NBCUniversal Telemundo Enterprises appointed Luis Fernández as its new chairman.
Wired reportedly laid off an undisclosed number of staffers yesterday.
Yahoo News laid off staffers earlier this week and is shutting down its millennial and Gen Z-focused “In The Know” vertical.
The Canadian Broadcasting Corporation/Radio Canada is planning to cut about 10% of its staff.
The Messenger is considering a “strategic realignment,” with layoffs reportedly on the table.
Separately, Meta is facing a $600 million lawsuit from a group representing 83 Spanish media outlets, who claim the platform benefits from unfair competition in the ad market.

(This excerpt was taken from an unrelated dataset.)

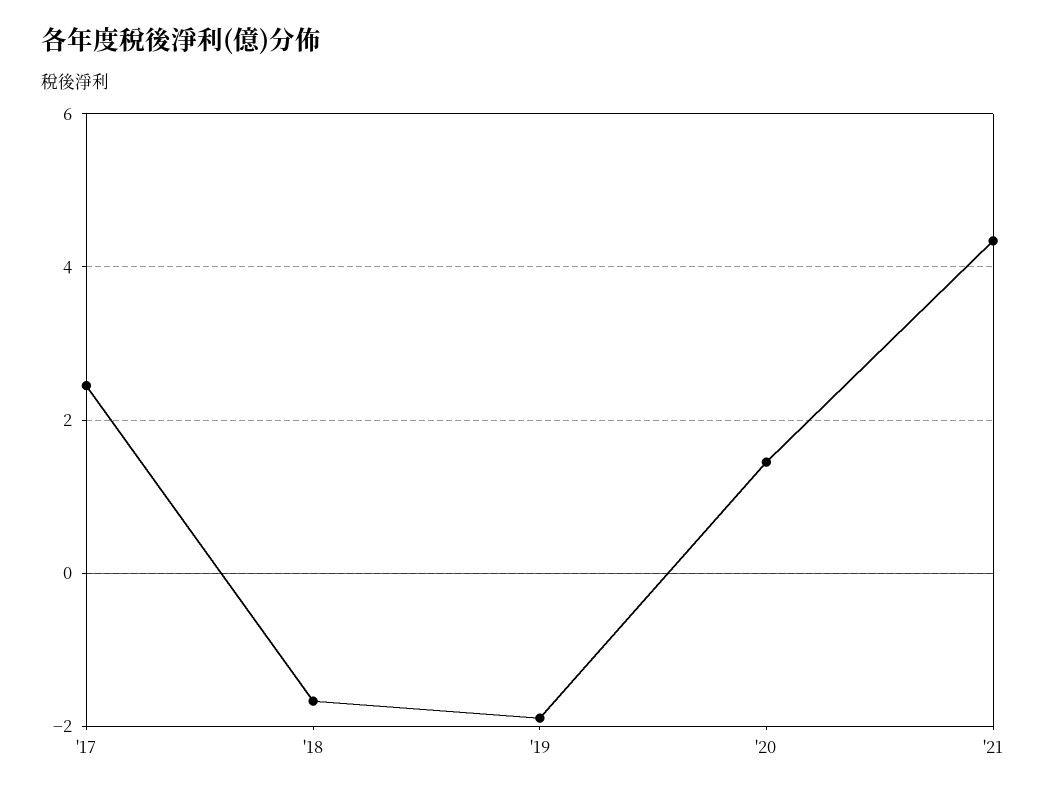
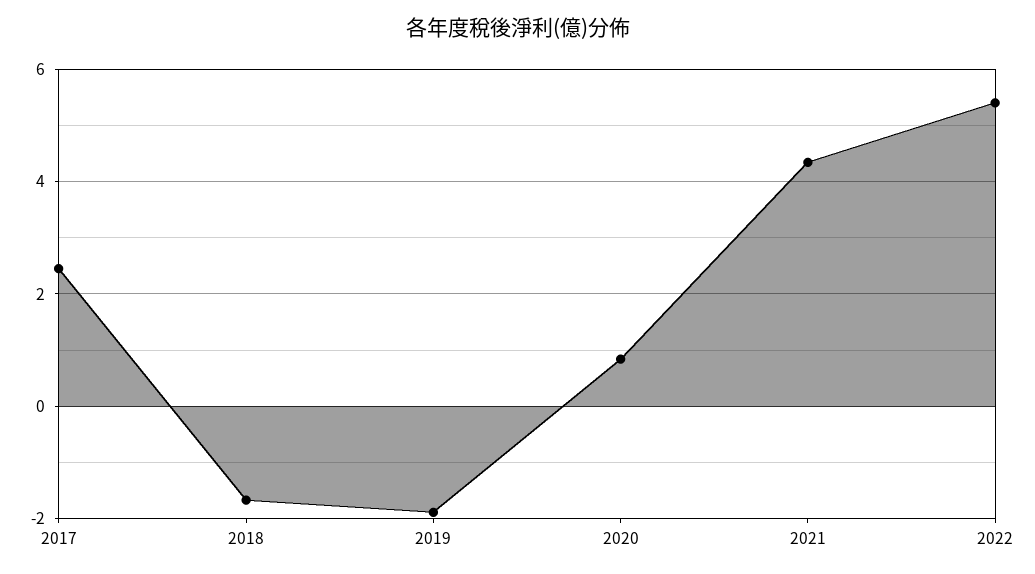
'20: 1.4 -> 0.8
2022: none -> 5.4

Gmail upgraded its spam filters to understand “adversarial text manipulations" — junk emails with lots of typos, emojis, and other special characters.
X is accelerating plans to court small and mid-size advertisers, after boycotts from several large brands. The company also launched an “anti-woke” chatbot, Grok, which is available to X Premium Plus users.
Google introduced its new AI model Gemini, which outperforms OpenAI’s ChatGPT-4 on a variety of benchmarks. A version of Gemini is now powering Google’s Bard chatbot.
The G7 agreed on international guidelines for both AI users and developers.
Bloomberg Businessweek will begin publishing monthly after 94 years as a weekly magazine.
New research indicates that people perceive news labeled as AI-generated as being less trustworthy.
Nieman Lab has begun rolling out predictions for 2024.